Work instructions: Copy every entry in the listing below exactly, but not the pictures.
--------------------
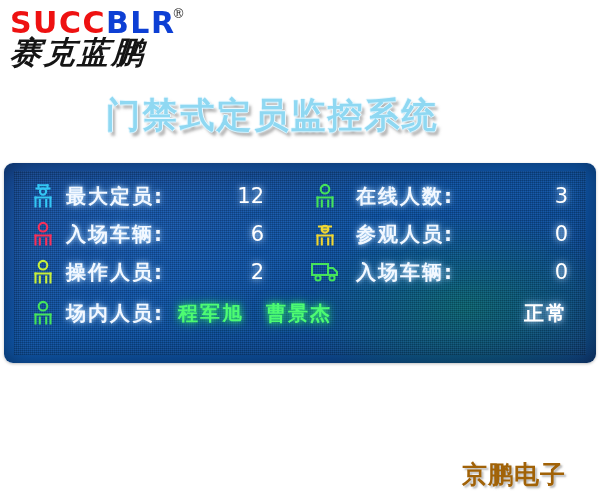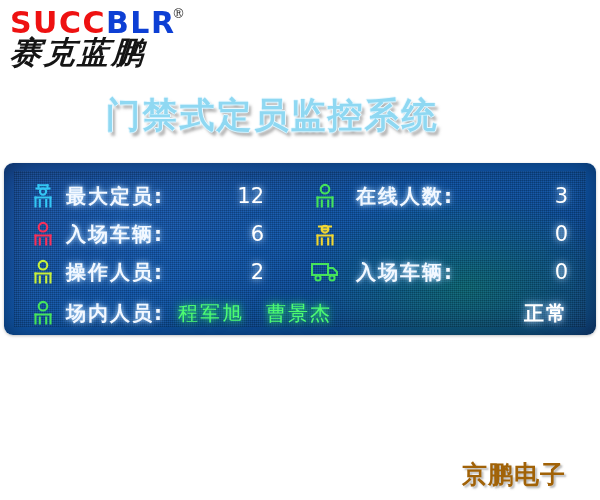--- a/index.html
+++ b/index.html
@@ -76,21 +76,21 @@
       3px 4px 3px rgba(110,110,110,0.55);
     white-space: nowrap;
   }
 
   
   .led-panel {
     position: absolute;
     left: 4px;
     top: 163px;
     width: 592px;
-    height: 172px;
+    height: 200px;
     border-radius: 9px;
     background:
       radial-gradient(ellipse 260px 150px at 78% 72%, rgba(10,130,95,0.55) 0%, rgba(10,130,95,0.0) 62%),
       radial-gradient(ellipse 300px 170px at 20% 30%, rgba(30,105,200,0.55) 0%, rgba(20,70,160,0) 70%),
       linear-gradient(160deg, #15458f 0%, #15509e 22%, #0f57ab 45%, #0d4f9d 68%, #113f7f 100%);
     box-shadow: inset 0 0 26px rgba(0,0,0,0.42), 0 1px 3px rgba(0,0,0,0.25);
     overflow: hidden;
   }
   .led-inner {
     position: absolute;
@@ -152,21 +152,21 @@
     font-size: 21px;
     color: #ffffff;
     text-shadow: 0 0 6px rgba(200,230,255,0.95), 0 0 13px rgba(120,180,255,0.6);
   }
   .cell-right .led-value { padding-right: 28px; }
 
   
   .row4-names {
     flex: 1;
     font-family: "DejaVu Sans", "Liberation Sans", sans-serif;
-    font-weight: normal;
+    font-weight: bold;
     font-size: 20px;
     letter-spacing: 2px;
     color: #4dfb72;
     text-shadow: 0 0 6px rgba(60,255,110,0.9), 0 0 14px rgba(30,220,90,0.55);
     white-space: nowrap;
     padding-left: 14px;
   }
   .row4-status {
     font-family: "DejaVu Sans", "Liberation Sans", sans-serif;
     font-weight: bold;
@@ -273,20 +273,21 @@
             <g fill="none" stroke="#f2d731" stroke-width="2.1" stroke-linecap="square">
               <path d="M7 6.5 h12"></path>
               <circle cx="13" cy="9.2" r="3.4"></circle>
               <path d="M10.5 9.4 h5"></path>
               <path d="M5.5 15.5 h15"></path>
               <path d="M5.5 15.5 v9 M20.5 15.5 v9"></path>
               <path d="M9.8 18.5 v6 M16.2 18.5 v6"></path>
             </g>
           </svg>
         </span>
+        <span class="led-label">参观人员:</span>
         <span class="led-value">0</span>
       </div>
     </div>
 
     <div class="led-row">
       <div class="led-cell cell-left">
         <span class="led-icon">
           <svg class="ico" width="26" height="28" viewBox="0 0 26 28">
             <g fill="none" stroke="#c8f03c" stroke-width="2.1" stroke-linecap="square">
               <circle cx="13" cy="7.2" r="4.3"></circle>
--------------------
Answer for the task:
--- a/index.html
+++ b/index.html
@@ -76,21 +76,21 @@
       3px 4px 3px rgba(110,110,110,0.55);
     white-space: nowrap;
   }
 
   
   .led-panel {
     position: absolute;
     left: 4px;
     top: 163px;
     width: 592px;
-    height: 172px;
+    height: 200px;
     border-radius: 9px;
     background:
       radial-gradient(ellipse 260px 150px at 78% 72%, rgba(10,130,95,0.55) 0%, rgba(10,130,95,0.0) 62%),
       radial-gradient(ellipse 300px 170px at 20% 30%, rgba(30,105,200,0.55) 0%, rgba(20,70,160,0) 70%),
       linear-gradient(160deg, #15458f 0%, #15509e 22%, #0f57ab 45%, #0d4f9d 68%, #113f7f 100%);
     box-shadow: inset 0 0 26px rgba(0,0,0,0.42), 0 1px 3px rgba(0,0,0,0.25);
     overflow: hidden;
   }
   .led-inner {
     position: absolute;
@@ -152,21 +152,21 @@
     font-size: 21px;
     color: #ffffff;
     text-shadow: 0 0 6px rgba(200,230,255,0.95), 0 0 13px rgba(120,180,255,0.6);
   }
   .cell-right .led-value { padding-right: 28px; }
 
   
   .row4-names {
     flex: 1;
     font-family: "DejaVu Sans", "Liberation Sans", sans-serif;
-    font-weight: normal;
+    font-weight: bold;
     font-size: 20px;
     letter-spacing: 2px;
     color: #4dfb72;
     text-shadow: 0 0 6px rgba(60,255,110,0.9), 0 0 14px rgba(30,220,90,0.55);
     white-space: nowrap;
     padding-left: 14px;
   }
   .row4-status {
     font-family: "DejaVu Sans", "Liberation Sans", sans-serif;
     font-weight: bold;
@@ -273,20 +273,21 @@
             <g fill="none" stroke="#f2d731" stroke-width="2.1" stroke-linecap="square">
               <path d="M7 6.5 h12"></path>
               <circle cx="13" cy="9.2" r="3.4"></circle>
               <path d="M10.5 9.4 h5"></path>
               <path d="M5.5 15.5 h15"></path>
               <path d="M5.5 15.5 v9 M20.5 15.5 v9"></path>
               <path d="M9.8 18.5 v6 M16.2 18.5 v6"></path>
             </g>
           </svg>
         </span>
+        <span class="led-label">参观人员:</span>
         <span class="led-value">0</span>
       </div>
     </div>
 
     <div class="led-row">
       <div class="led-cell cell-left">
         <span class="led-icon">
           <svg class="ico" width="26" height="28" viewBox="0 0 26 28">
             <g fill="none" stroke="#c8f03c" stroke-width="2.1" stroke-linecap="square">
               <circle cx="13" cy="7.2" r="4.3"></circle>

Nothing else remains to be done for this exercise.